# Sage smart grinder or mc2?



## Kman10 (Sep 3, 2014)

I've been looking at the sage smart grinder and although the functionality seems great is it better than an mc2 which is quite a bit cheaper? I only need espresso grind so switching grind size isn't really needed for me


----------



## Mrboots2u (May 10, 2013)

The smart I suspect is more user friendly in its adjustment mechanism.


----------



## Kman10 (Sep 3, 2014)

That's what I was thinking, think maybe get the mc2 an be able to adjust the grind finer


----------



## jeebsy (May 5, 2013)

Graef


----------



## Kman10 (Sep 3, 2014)

Don't know much about graef


----------



## MrShades (Jul 29, 2009)

I was looking at the Sage Smart Grinder Pro (BCG820) but have just bought a Graef instead.... not arrived yet, but looks v good on paper and for the price you can't really go wrong.

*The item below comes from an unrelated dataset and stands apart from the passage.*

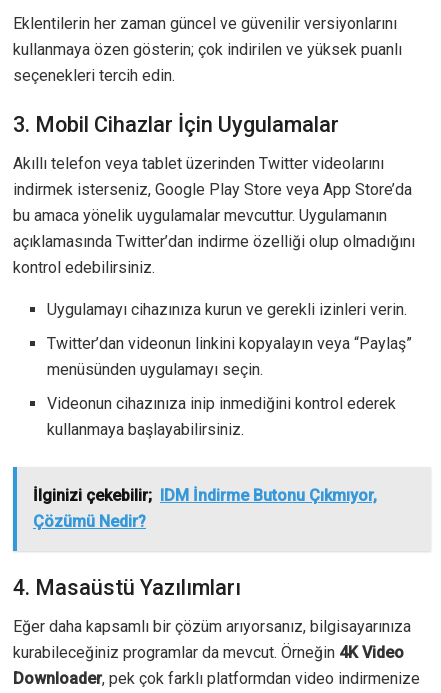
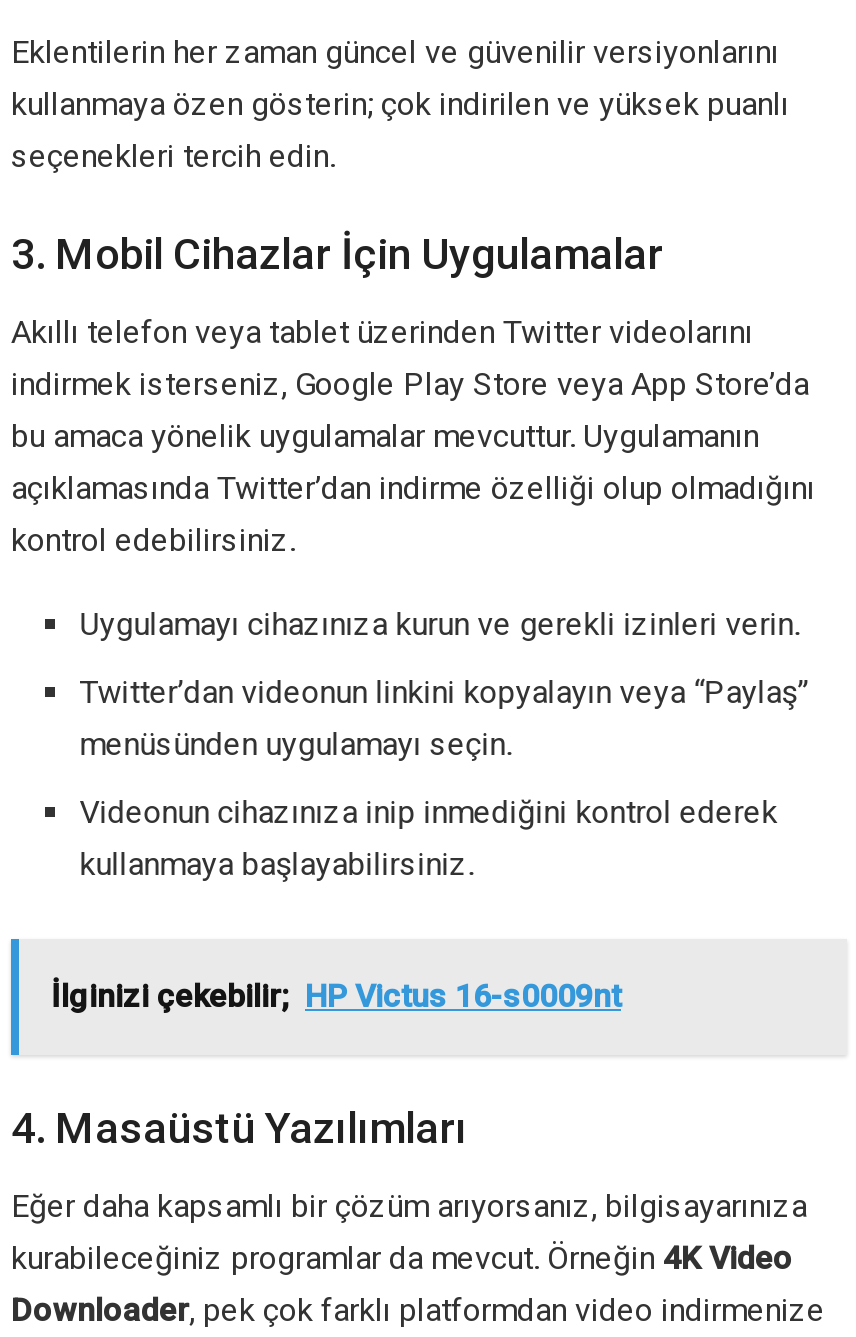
- İlginizi çekebilir; IDM İndirme Butonu Çıkmıyor,
- Çözümü Nedir?
+ İlginizi çekebilir; HP Victus 16-s0009nt
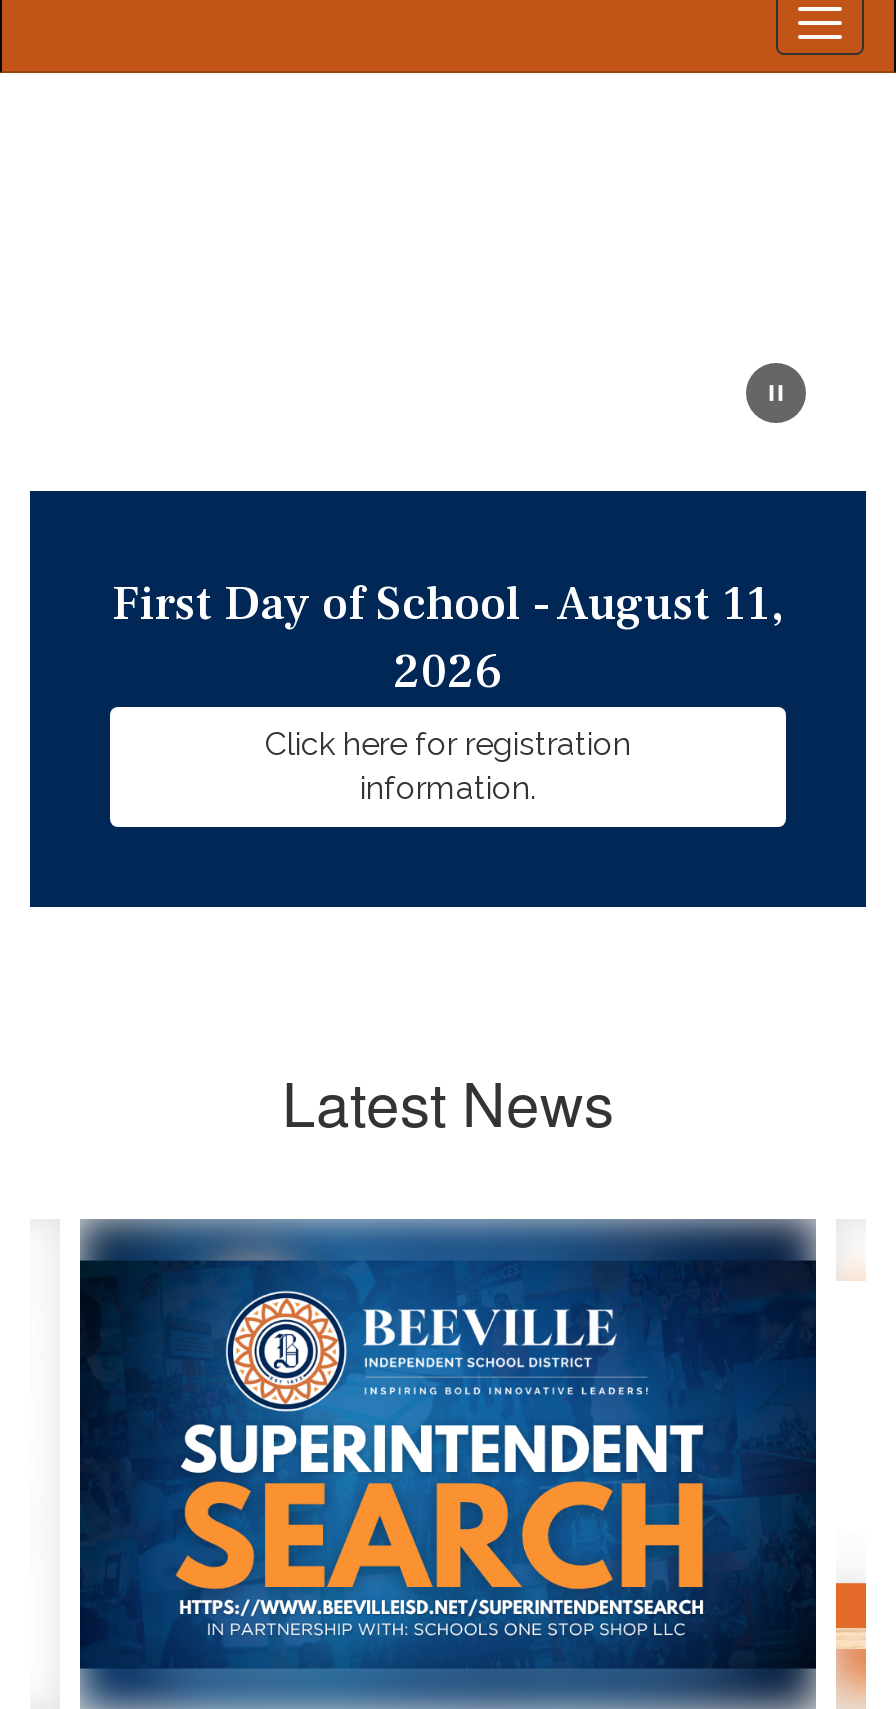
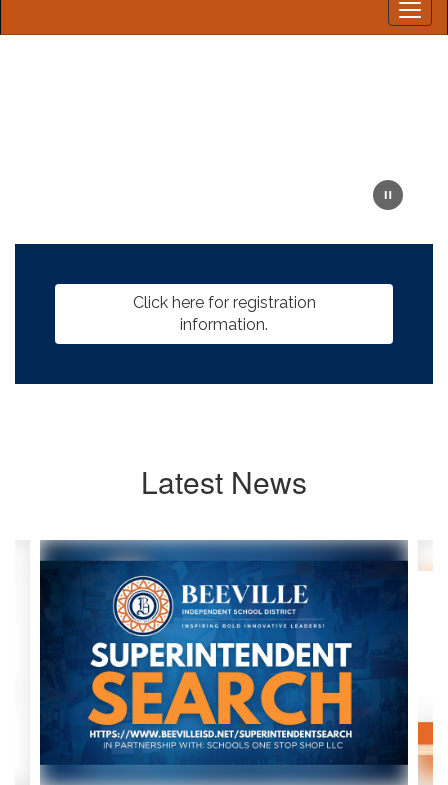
- First Day of School - August 11,
- 2026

German made, and gets good reviews on the German and Aussie (where they're Sunbeam grinders) forums.


----------



## knightsfield (Sep 22, 2014)

I've just got a graef cm800 but only do brewed coffee so can't comment on how good it's for espresso.

For brewed it's working well, grind is even, with very little remaining in the machine.


----------



## coffeechap (Apr 5, 2012)

I think for the money the graef is a solid little grinder


----------



## knightsfield (Sep 22, 2014)

Got mine of Amazon warehouse German and worked out at £96.00 including delivery to UK. The box was slightly damaged but apart from that was brand new.


----------



## froggystyle (Oct 30, 2013)

Anyone had/got/know someone with one of the graef espresso machines, came across one on ebay...

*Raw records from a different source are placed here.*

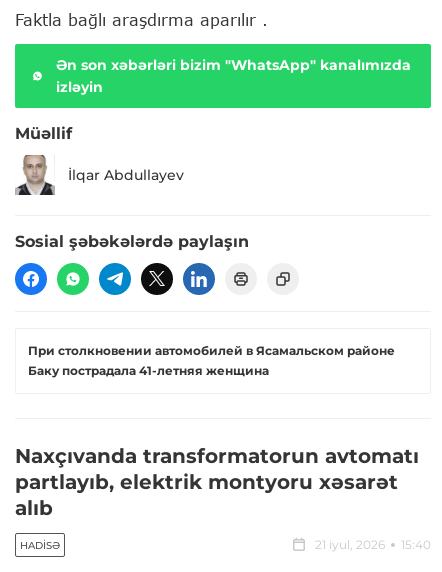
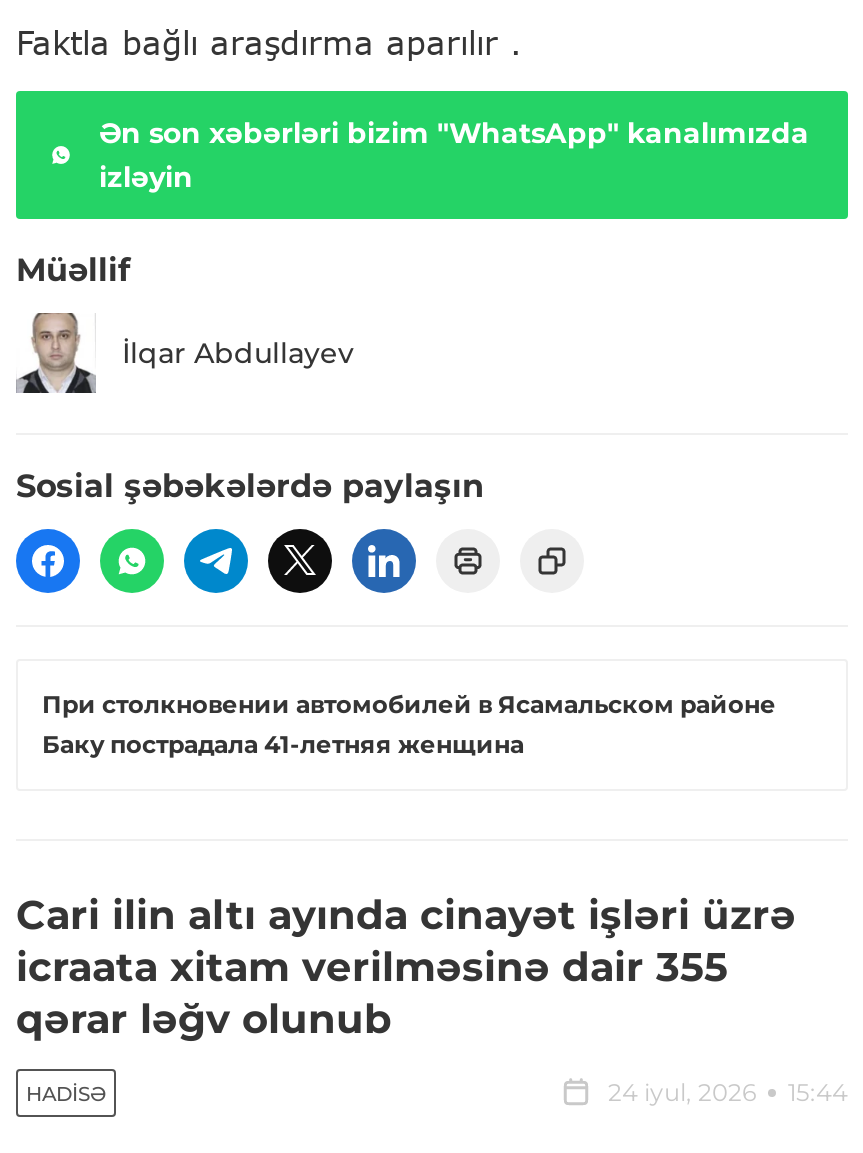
- Naxçıvanda transformatorun avtomatı
- partlayıb, elektrik montyoru xəsarət
- alıb
+ Cari ilin altı ayında cinayət işləri üzrə
+ icraata xitam verilməsinə dair 355
+ qərar ləğv olunub

- 21 iyul, 2026
- 15:40
+ 24 iyul, 2026
+ 15:44
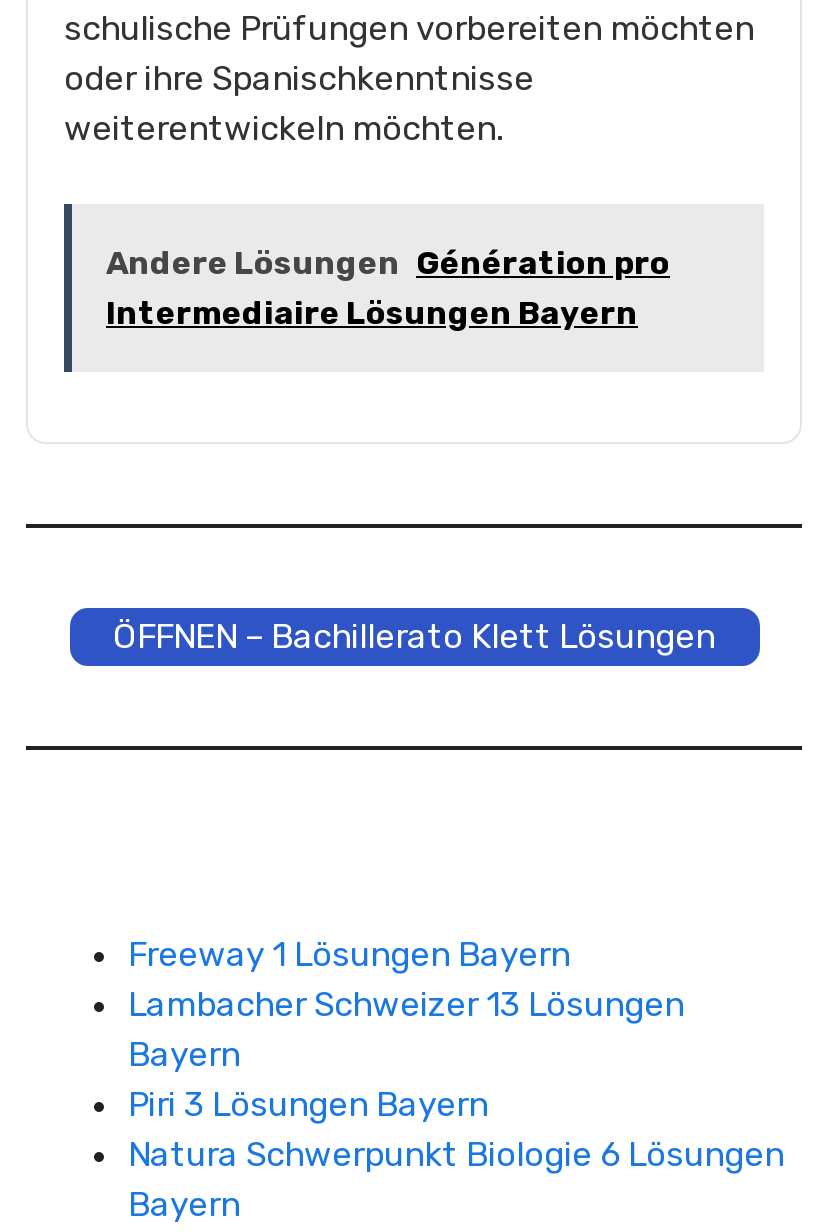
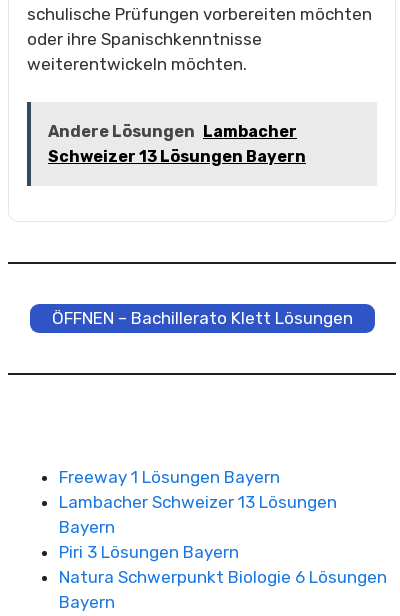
- Andere Lösungen Génération pro
- Intermediaire Lösungen Bayern
+ Andere Lösungen Lambacher
+ Schweizer 13 Lösungen Bayern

http://www.ebay.co.uk/itm/GRAEF-MATTE-BRUSHED-STAINLESS-STEEL-ESPRESSO-COFFEE-MACHINE-ES90-UK-NEW-SEALED-/171180047857?pt=UK_Homes_Garden_Kitchen_Kettles&hash=item27db203df1


----------



## Kman10 (Sep 3, 2014)

coffeechap said:


> I think for the money the graef is a solid little grinder


Would you recommend graef over the mc2, I only want espresso grind


----------



## Bigpikle (Oct 14, 2014)

which Graef models are people referring to?

I'm looking for a grinder to match with a Gaggia Classic and wondering if the CM800 is up to it with 40 grind settings or the CM85/90/95 etc?


----------



## MrShades (Jul 29, 2009)

I've just gone for a CM95 for use with a classic - will report back once it arrives.

The 40 or 25 doesn't matter really - as the 90/95 and 800 all have an adjustable top burr carrier for major adjustment and then 25 or 40 steps within that range, but the 40 is just a wider range rather than finer steps (as far as I can tell).


----------